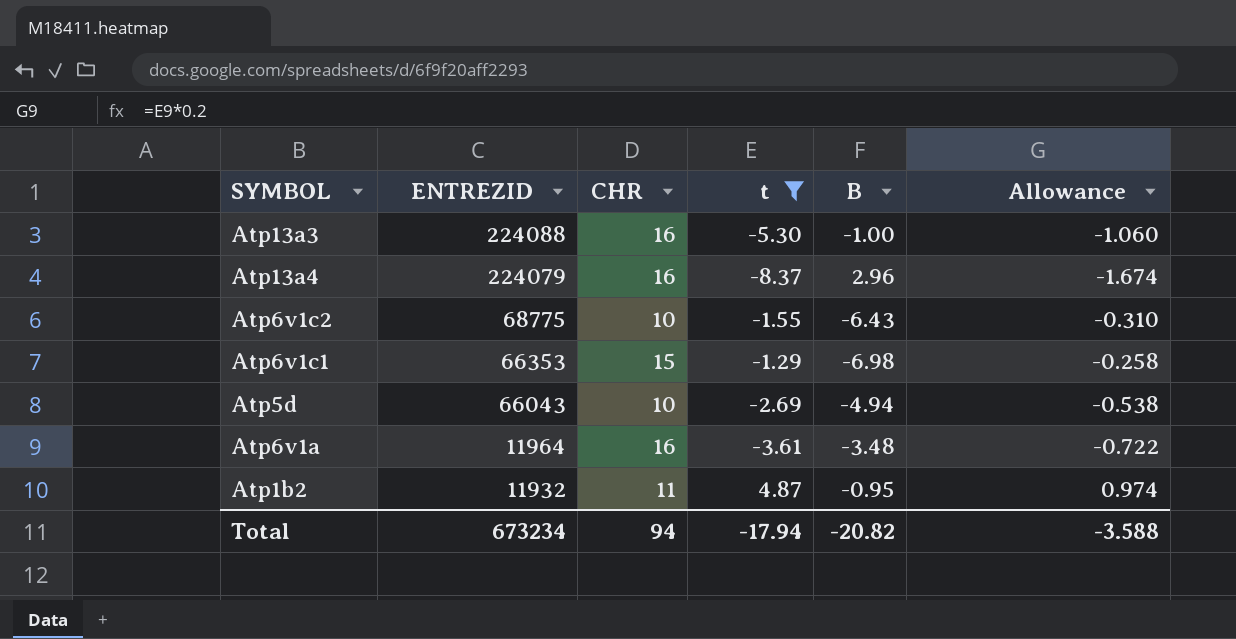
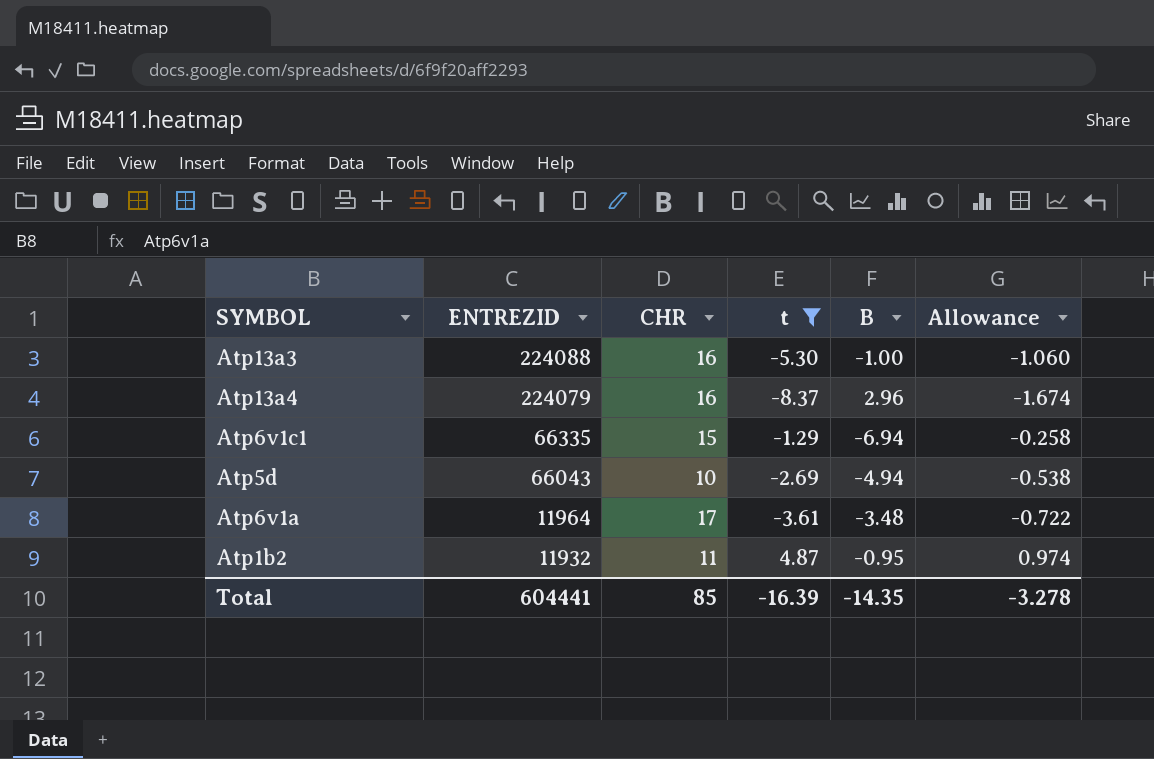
row Atp6v1c2: 68775 | 10 | -1.55 | -6.43 | -0.310 -> none
Atp6v1c1 | ENTREZID: 66353 -> 66335
Atp6v1c1 | B: -6.98 -> -6.94
Atp6v1a | CHR: 16 -> 17
Total | ENTREZID: 673234 -> 604441
Total | CHR: 94 -> 85
Total | t: -17.94 -> -16.39
Total | B: -20.82 -> -14.35
Total | Allowance: -3.588 -> -3.278

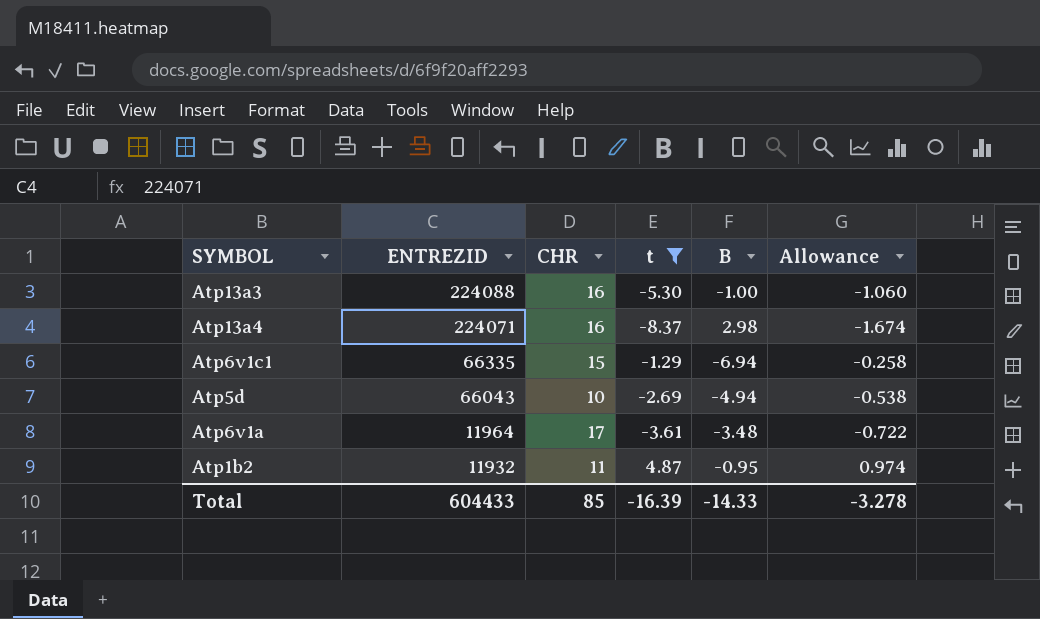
Atp13a4 | ENTREZID: 224079 -> 224071
Atp13a4 | B: 2.96 -> 2.98
Total | ENTREZID: 604441 -> 604433
Total | B: -14.35 -> -14.33

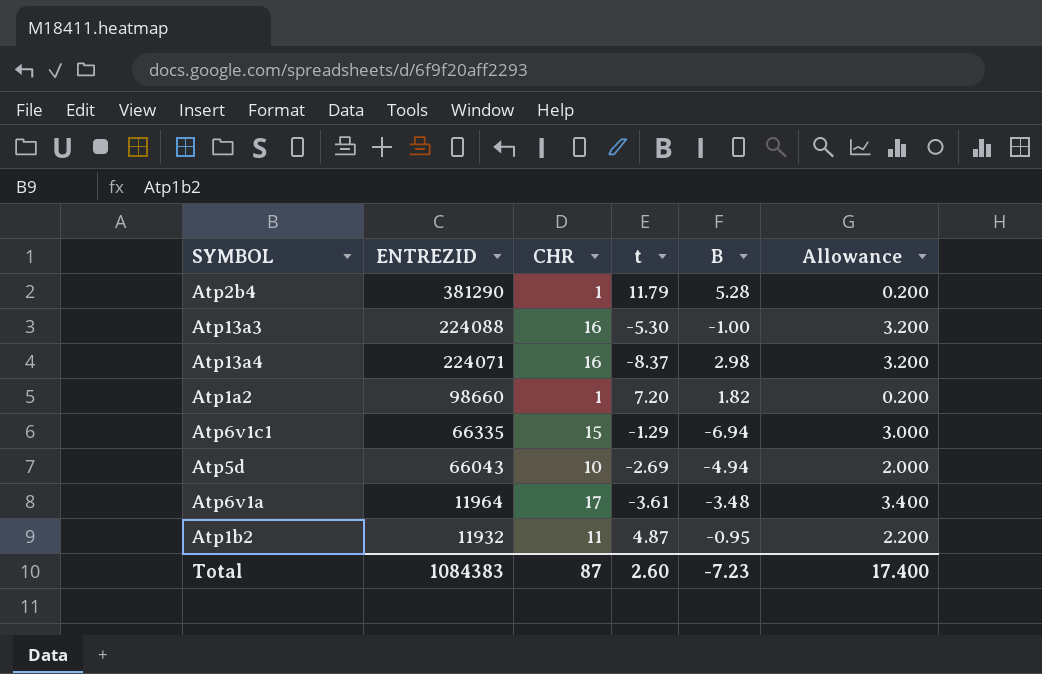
filter: t <= 4.87 -> none
column Allowance | formula: [t] * 0.2 -> [CHR] * 0.2
Total | ENTREZID: 604433 -> 1084383
Total | CHR: 85 -> 87
Total | t: -16.39 -> 2.60
Total | B: -14.33 -> -7.23
Total | Allowance: -3.278 -> 17.400

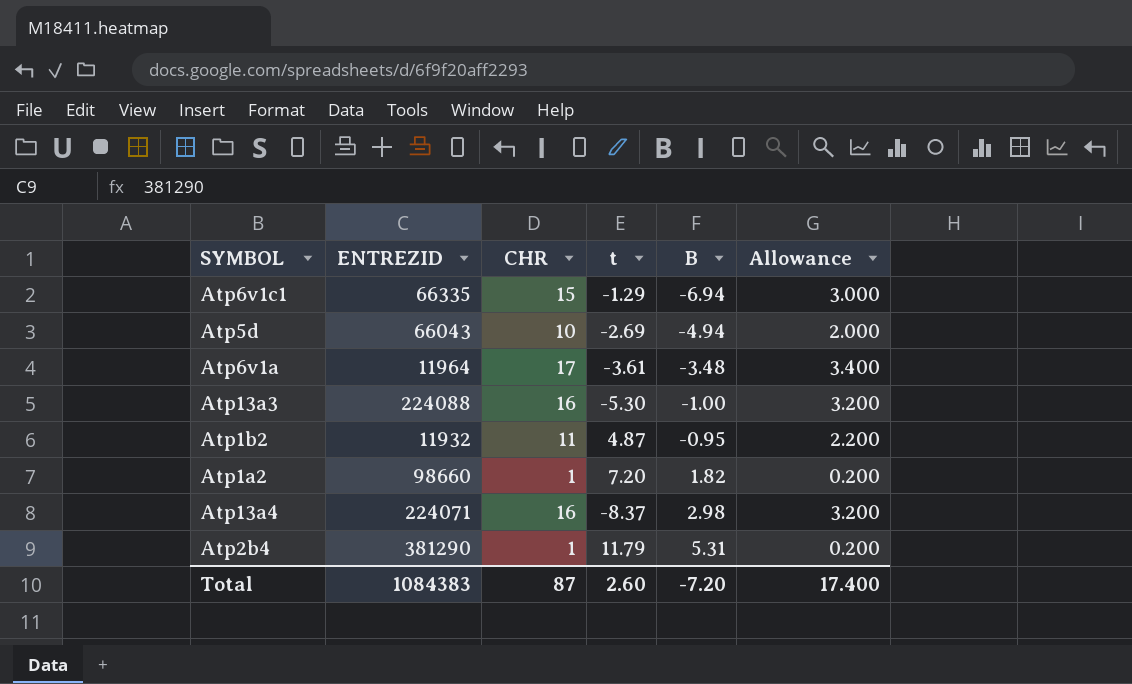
row order: ENTREZID descending -> B ascending
Atp2b4 | B: 5.28 -> 5.31
Total | B: -7.23 -> -7.20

- - - -

**ACTIVITY**
Show each line in the entries that holds the string "Allowance".

**EXERCISE OUTPUT**
Total | Allowance: -3.588 -> -3.278
column Allowance | formula: [t] * 0.2 -> [CHR] * 0.2
Total | Allowance: -3.278 -> 17.400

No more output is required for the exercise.